Hay muy poco de la sensibilidad social de izquierda
en que un gobierno le imponga a comunidades campesinas un proyecto megaminero,
o que fuerce la entrada de petroleras dentro de tierras indígenas, o que
amenace con exiliar a los miembros de ONGs que alertan sobre esos impactos.
Los progresismos a medida que más se alejaban de la
izquierda, más se hundían en contradicciones teóricas y prácticas. No dudaron
entonces en apelar a mezclas bizarras entre citas marxistas y denuncias al
imperialismo, junto a acuerdos comerciales con empresas transnacionales que se
llevaban sus recursos. Invocaban al pueblo pero no dudaban en criminalizar la
protestas ciudadana, e incluso en unos casos pasaron a la represión.
La lección de estas experiencias es que la ausencia
de una dimensión ambiental en la izquierda, en América Latina, y en este
momento histórico, no constituye un pequeño déficit. Por el contrario, es uno
de los factores que explica que esa izquierda pierda su esencia para
convertirse en meros progresismos.
Por el contrario, una izquierda propia de nuestro
continente debe abordar las cuestiones ambientales porque América Latina se
caracteriza por una enorme riqueza ecológica. Aquí se encuentran las reservas
más grandes de áreas naturales y las mayores disponibilidades de suelos agrícolas.
El uso que se hace sobre ese patrimonio ambiental no sólo involucra las
necesidades de nuestra propia población, sino que nutre a múltiples cadenas
productivas globales con enormes repercusiones geopolíticas.
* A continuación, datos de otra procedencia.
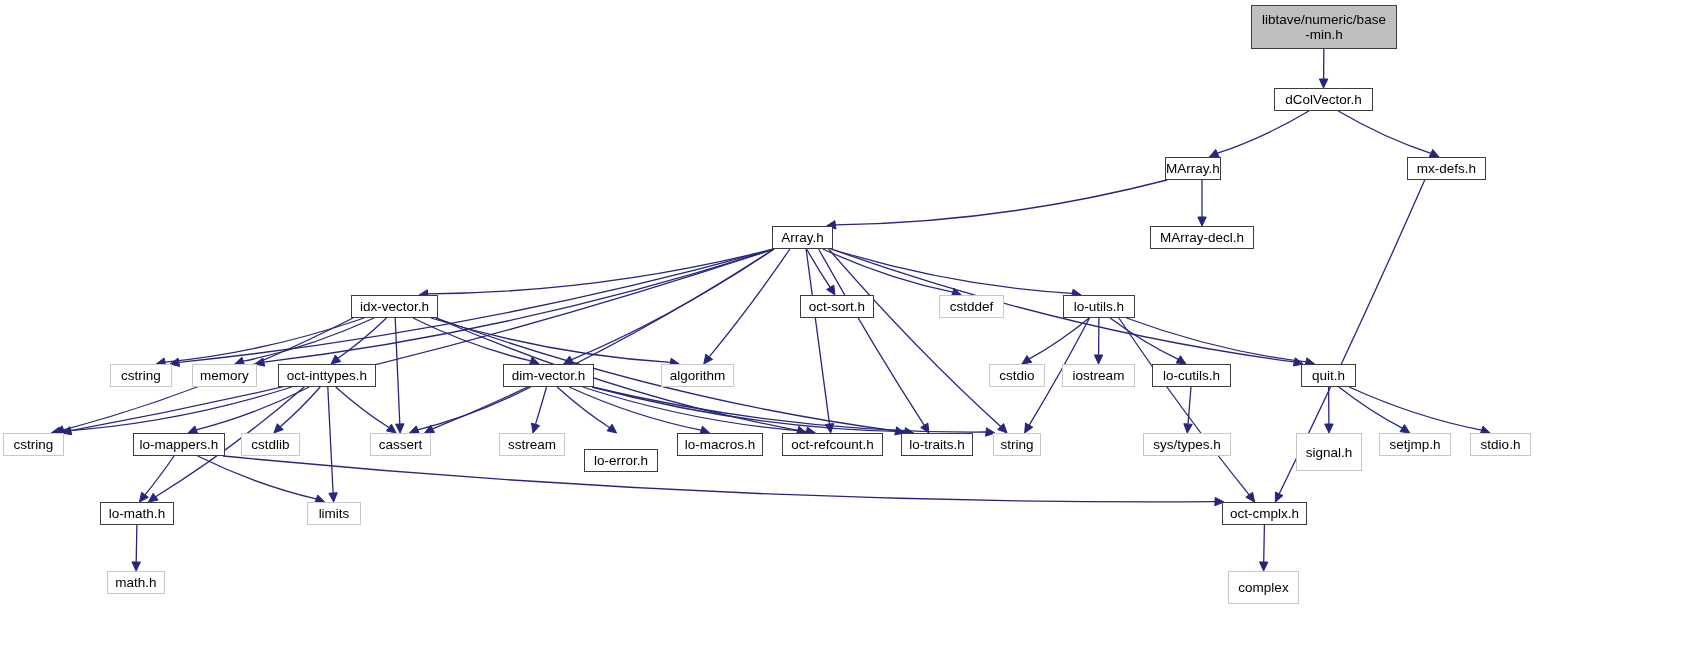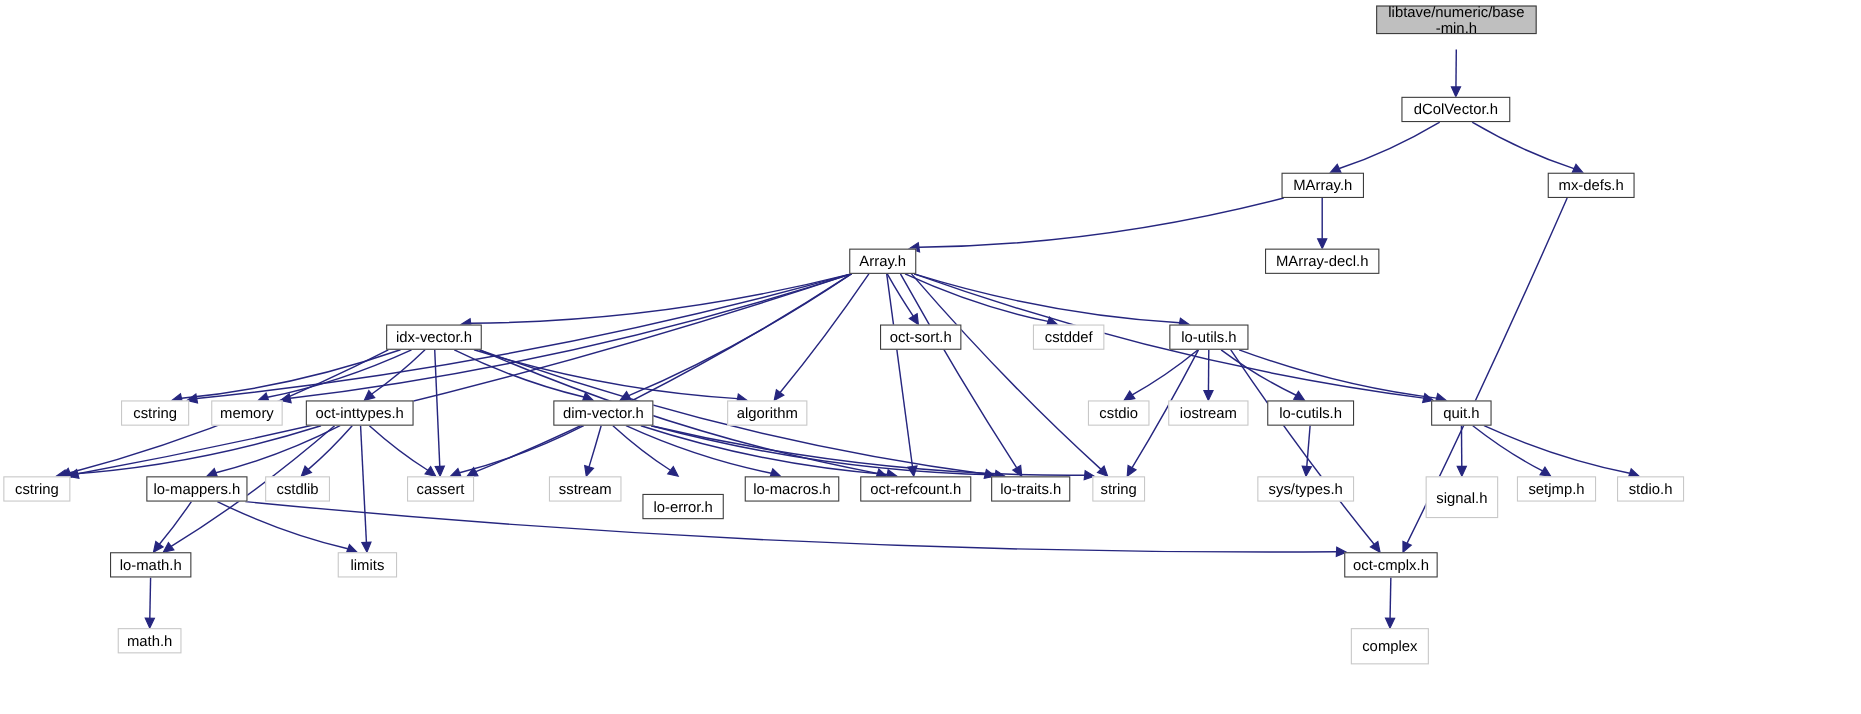--- a/index.html
+++ b/index.html
@@ -135,7 +135,7 @@
       <polygon points="1263.6,571.0 1259.5,561.9 1267.9,562.1"></polygon>
     </svg>
   <div id="node-layer">
-      <div class="node root" style="left: 1251px; top: 5px; width: 146px; height: 26px;">libtave/numeric/base
+      <div class="node root" style="left: 1251px; top: 5px; width: 146px; height: 44px;">libtave/numeric/base
 -min.h</div>
       <div class="node proj" style="left: 1274px; top: 88px; width: 99px; height: 23px;">dColVector.h</div>
       <div class="node proj" style="left: 1165px; top: 157px; width: 75px; height: 23px;">MArray.h</div>

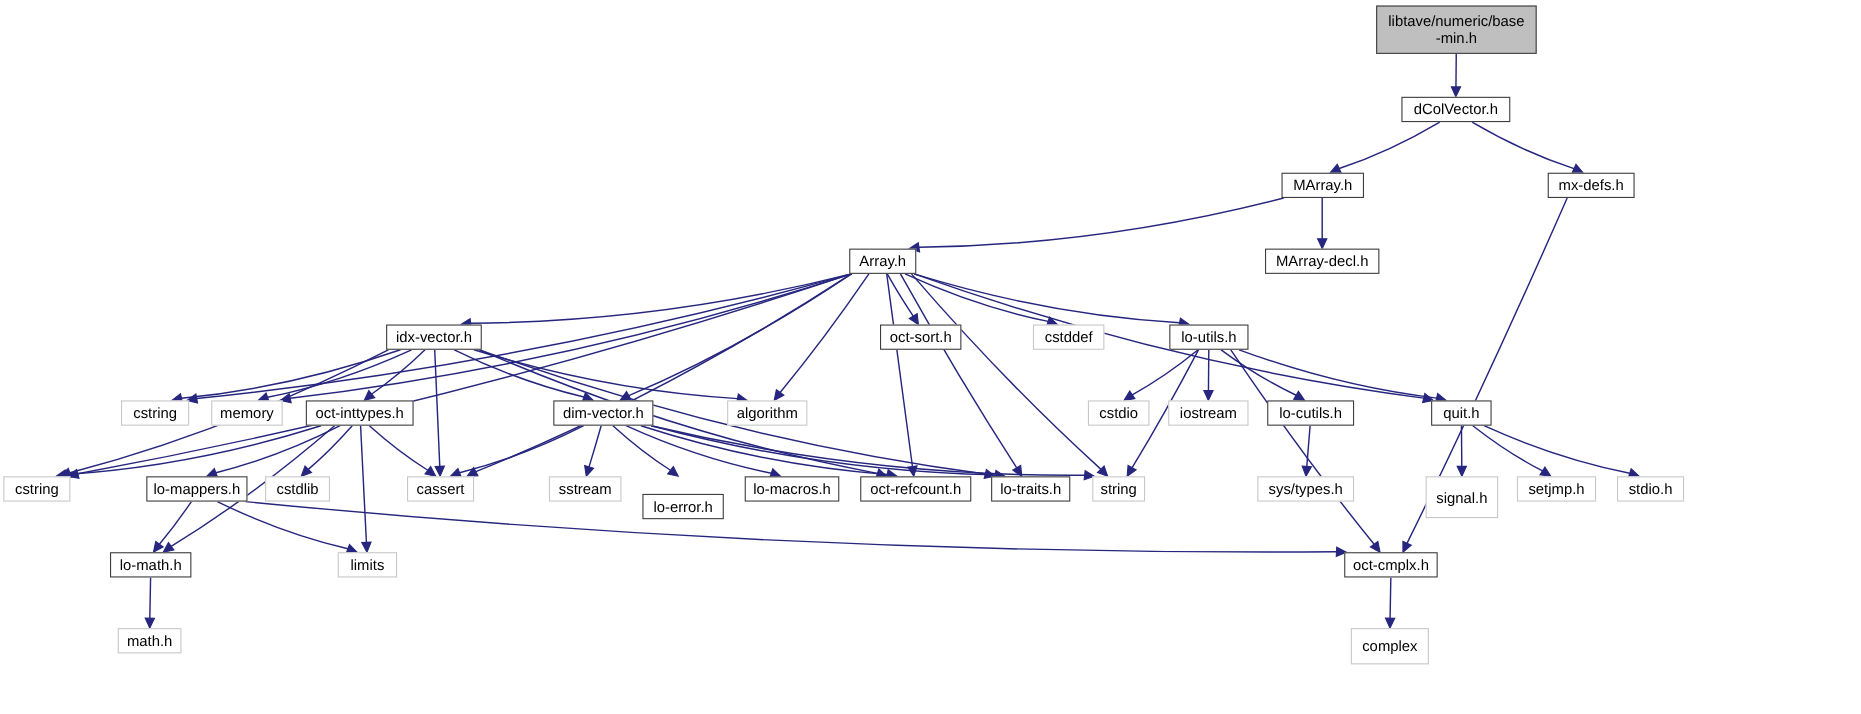--- a/index.html
+++ b/index.html
@@ -138,7 +138,7 @@
       <div class="node root" style="left: 1251px; top: 5px; width: 146px; height: 44px;">libtave/numeric/base
 -min.h</div>
       <div class="node proj" style="left: 1274px; top: 88px; width: 99px; height: 23px;">dColVector.h</div>
-      <div class="node proj" style="left: 1165px; top: 157px; width: 75px; height: 23px;">MArray.h</div>
+      <div class="node proj" style="left: 1165px; top: 157px; width: 56px; height: 23px;">MArray.h</div>
       <div class="node proj" style="left: 1407px; top: 157px; width: 79px; height: 23px;">mx-defs.h</div>
       <div class="node proj" style="left: 1150px; top: 226px; width: 104px; height: 23px;">MArray-decl.h</div>
       <div class="node proj" style="left: 772px; top: 226px; width: 61px; height: 23px;">Array.h</div>

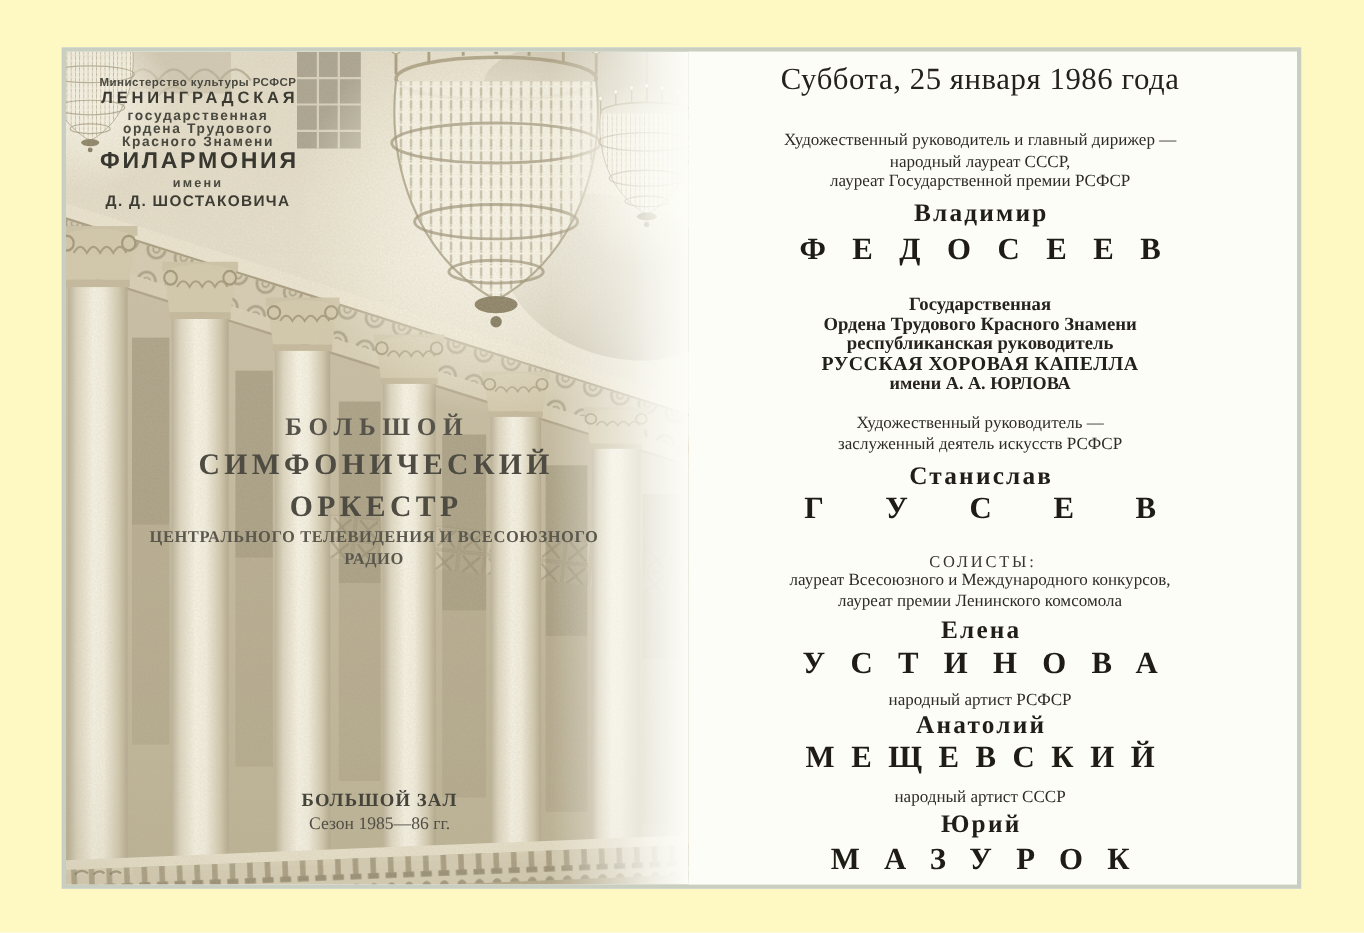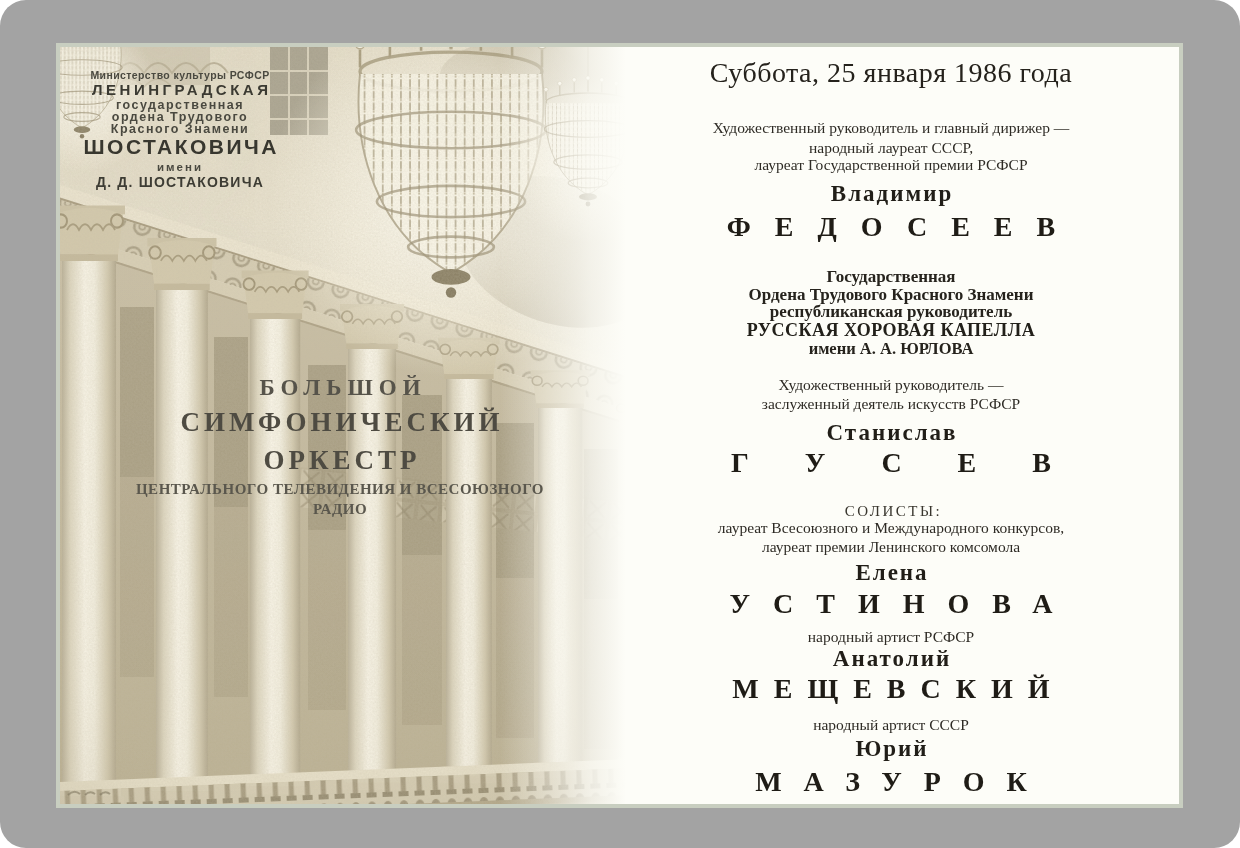--- a/index.html
+++ b/index.html
@@ -3,8 +3,8 @@
 <meta charset="utf-8">
 <style>
   html,body{margin:0;padding:0;background:#ffffff;}
-  .sheet{position:relative;width:1240px;height:848px;background:#a3a3a3;overflow:hidden;
-         font-family:"Liberation Serif","DejaVu Serif",serif;border-radius:26px;}
+  .sheet{position:relative;width:1240px;height:848px;background:#fef9c3;overflow:hidden;
+         font-family:"Liberation Serif","DejaVu Serif",serif;}
   .frame{position:absolute;left:56px;top:43px;width:1127px;height:765px;
          border:4px solid #c8cec0;box-sizing:border-box;background:#fdfdf8;}
   .inner{position:absolute;left:0;top:0;right:0;bottom:0;}

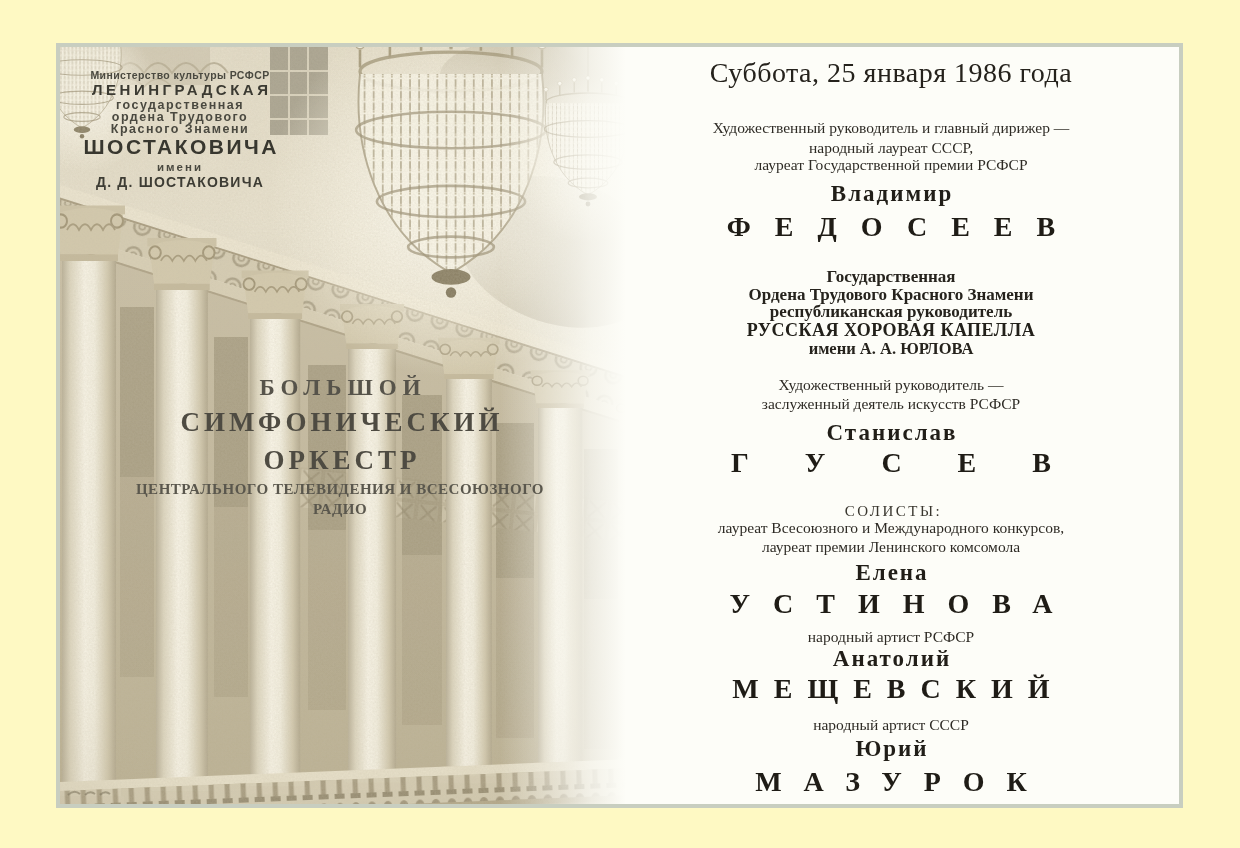--- a/index.html
+++ b/index.html
@@ -253,7 +253,7 @@
           <div class="l-desc">государственная</div>
           <div class="l-desc">ордена Трудового</div>
           <div class="l-desc">Красного Знамени</div>
-          <div class="l-fil">ШОСТАКОВИЧА</div>
+          <div class="l-fil">ФИЛАРМОНИЯ</div>
           <div class="l-imeni">имени</div>
           <div class="l-shost">Д. Д. ШОСТАКОВИЧА</div>
         </div>

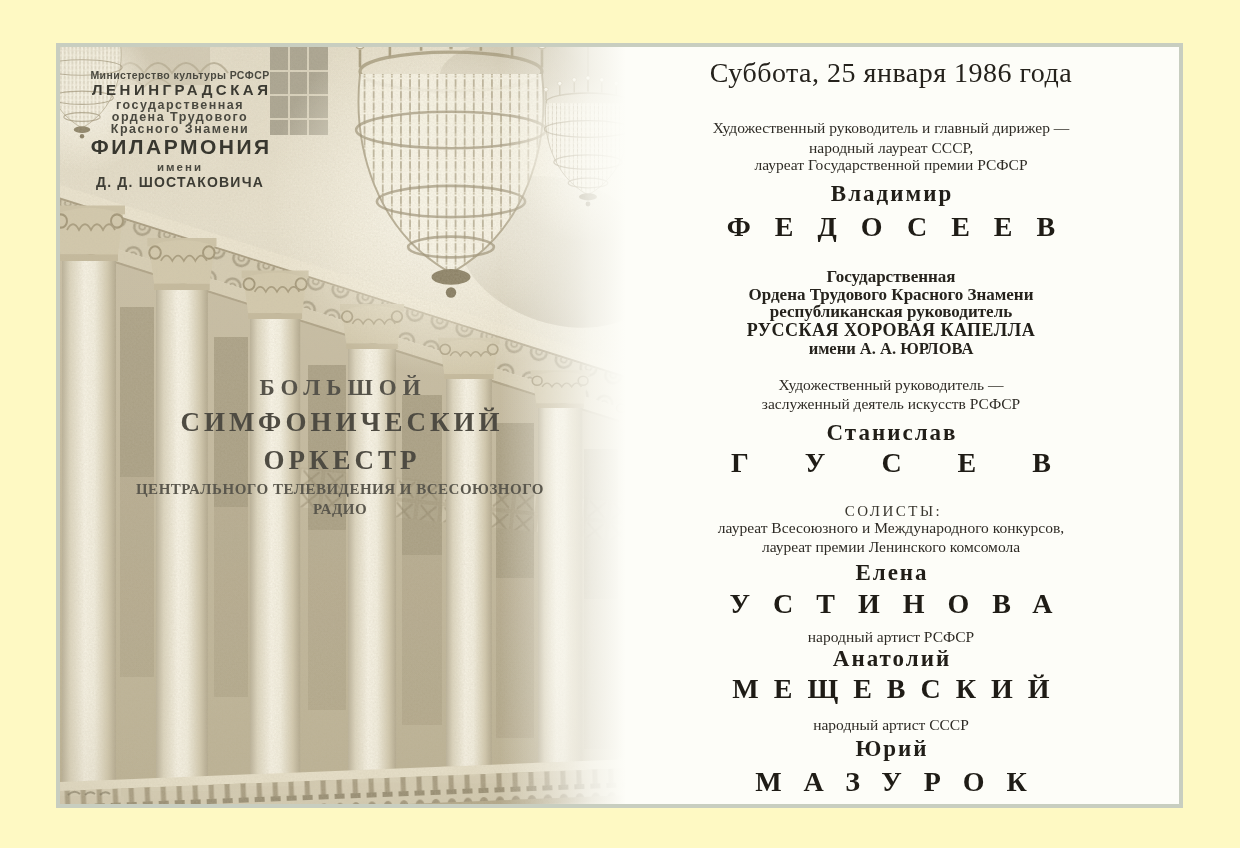--- a/index.html
+++ b/index.html
@@ -262,6 +262,10 @@
           <div class="o-l2">СИМФОНИЧЕСКИЙ ОРКЕСТР</div>
           <div class="o-l3">ЦЕНТРАЛЬНОГО ТЕЛЕВИДЕНИЯ И ВСЕСОЮЗНОГО РАДИО</div>
         </div>
+        <div class="ph-text venue-block">
+          <div class="v-hall">БОЛЬШОЙ ЗАЛ</div>
+          <div class="v-season">Сезон 1985—86 гг.</div>
+        </div>
       </div>
 
       <div class="rpage">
Además, una izquierda del siglo XXI debe ser
ecológica porque la actual evidencia indica sin lugar a dudas que estamos
sobreexplotando esos recursos, que las capacidades del planeta para lidiar con
los impactos ambientales han sido rebasadas, y que problemas planetarios como
el cambio climático ya se están manifestando. Por lo tanto, pensar una
izquierda sin ecología sería una apuesta política desconectada de América
Latina y de la coyuntura actual.
Finalmente, el compromiso de esta nueva izquierda
está en la justicia social y ambiental, donde una no puede ser alcanzada sin la
otra. Esto permite un reencuentro con muchos movimientos sociales, un
redescubrimiento de los problemas reales de las estrategias de desarrollo
actuales, y un llamado a una renovación teórica. Es por eso que en esa íntima asociación
entre la justicia social y ambiental, están los mayores desafíos para una
renovación de las izquierdas en América Latina.
Versión revisada de la contribución para el lanzamiento de la sección en
ecología y ambiente de La Izquierda Diario www.laizquierdadiario.com (Argentina), 22 julio 2016. Eduardo Gudynas es militante en temas de
ambiente y desarrollo, integra el equipo del Centro Latino Americano de
Ecología Social (CLAES), es docente en distintas universidades latinoamericanas
y acompaña a diferentes movimientos ciudadanos.